Hissein Habré est décédé hier à l’âge de 79 ans. Celui qui a dirigé le Tchad de 1982 à 1990 d’une main de fer a été longtemps traqué par ses victimes qui n’ont jamais cessé de réclamer justice. Retour sur le feuilleton judiciaire de Habré ayant conduit à sa condamnation à perpétuité en mai 2016.Par Dieynaba KANE

– Hissein Habré a dirigé le Tchad de 1982 à 1990. Renversé par Idriss Deby Itno, il a trouvé refuge au Sénégal où il passe des jours heureux et calmes pendant plusieurs années. Entre Ouakam et Almadies, le Tchadien noue de fortes relations et alliances avec des grandes familles maraboutiques, politiques et judiciaires. Réfugié politique, il vit sous le parapluie protecteur de Abdou Diouf.
Après la chute de son «tuteur», les ennuis commencent avec les pressions des organisations des droits de l’Homme, notamment la Raddho, l’Ondh, la Fidh, Amnesty. C’est de là que démarre la traque de l’ex-homme fort de N’Djamena. Il est accusé d’être responsable durant son règne de milliers d’assassinats politiques et d’arrestations arbitraires et d’un usage systématique de la torture. Sous sa présidence, près de 40 mille personnes ont été assassinées et plus de 200 mille ont été victimes de torture et autres violences. Le premier acte de cette traque contre l’ex-Président déchu a été posé par son successeur qui a mis en place une commission nationale d’enquête. Celle-ci, après 17 mois de travail, «sur les crimes et détournements commis par l’ex-Président, ses co-auteurs et/ou complices», publie son rapport en mai 1992. Selon la Fidh, «la Commission a recensé 54 mille détenus (morts et vivants) pendant la même période».

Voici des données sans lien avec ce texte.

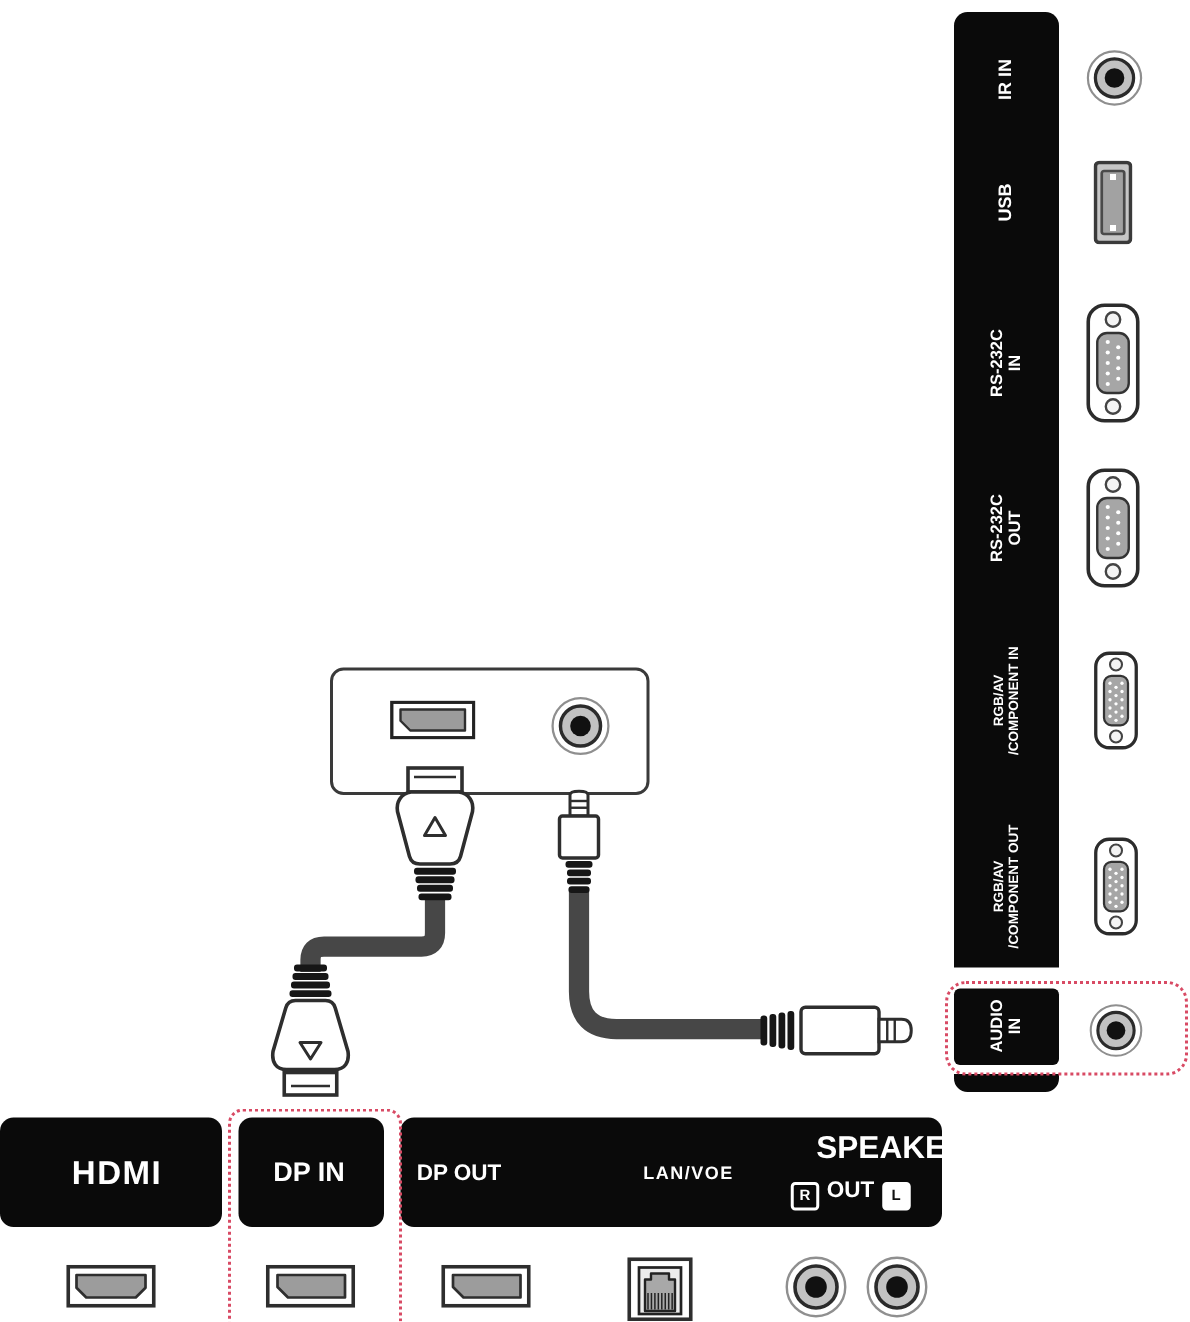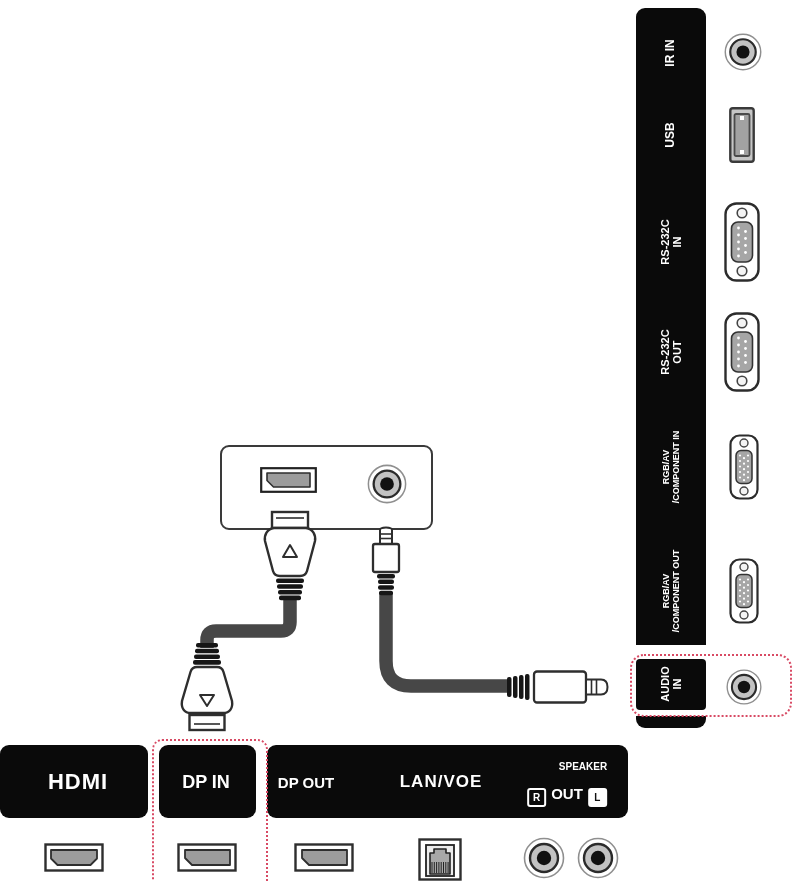"SPEAKER" div.hlabel { font-size: 10px -> 21px; left: 583px -> 595px }
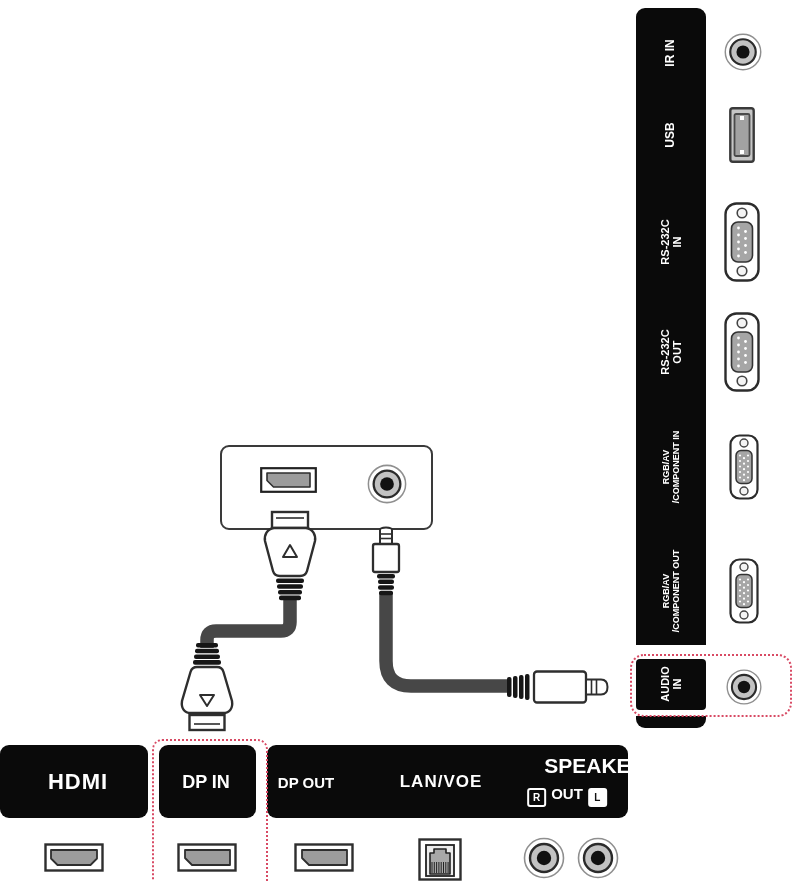"LAN/VOE" div.hlabel { font-size: 17px -> 12px; left: 441px -> 459px }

Bien installé à Dakar, il faudra attendre au début des années 2000 pour voir Hissein Habré être inquiété par la justice sénégalaise. Le 26 janvier 2000, sept victimes tchadiennes ont déposé une plainte contre Habré à Dakar. Et le 3 février de la même année, il est inculpé pour complicité de tortures, actes de barbarie et crimes contre l’humanité. Mais il faut compter sur la détermination de ses avocats qui déposent une requête en annulation devant la Cour d’appel de Dakar pour que l’affaire soit abandonnée. En juillet 2000, la Cour d’appel de Dakar déclare que les Tribunaux sénégalais sont incompétents, car les crimes auraient été commis en dehors du territoire national. L’extradition de Hissein Habré vers un pays pouvant le juger est évoquée, mais cette procédure ne va pas aboutir. Malgré l’insistance des instances internationales pour juger Habré ou l’extrader, c’est en 2012, avec l’arrivée de Macky Sall au pouvoir, que les victimes vont nourrir à nouveau l’espoir de voir leur bourreau en prison. Les négociations entre l’Ua et le Sénégal vont aboutir à la création des Chambres africaines extraordinaires (Cae) dans les juridictions sénégalaises.
Cette juridiction spéciale à caractère international, chargée de juger l’ex -homme fort de N’Djamena, a été inaugurée le 8 février 2013. Ensuite s’ensuivront l’arrestation de Hissein Habré à son domicile à Ouakam et son placement en garde à vue. Deux jours après, il est inculpé pour crimes de guerre, crimes contre l’humanité et tortures, et placé en détention provisoire. Des missions rogatoires seront menées au Tchad, les parties civiles et les témoins auditionnés. Le procès de Hissein Habré s’ouvre le 20 juillet 2015 devant les Chambres africaines extraordinaires à Dakar.
Après 56 jours et l’audition de 93 témoins, le procès est clôturé le 11 février 2016. Le verdict est rendu le 30 mai 2016. Une victoire pour les victimes qui, après 25 ans de lutte pour un procès, voit leur bourreau condamné à perpétuité. Après 8 ans de détention à la prison du Cap Manuel de Dakar, Hissein Habré a perdu sa dernière bataille, cette fois-ci contre le Covid-19.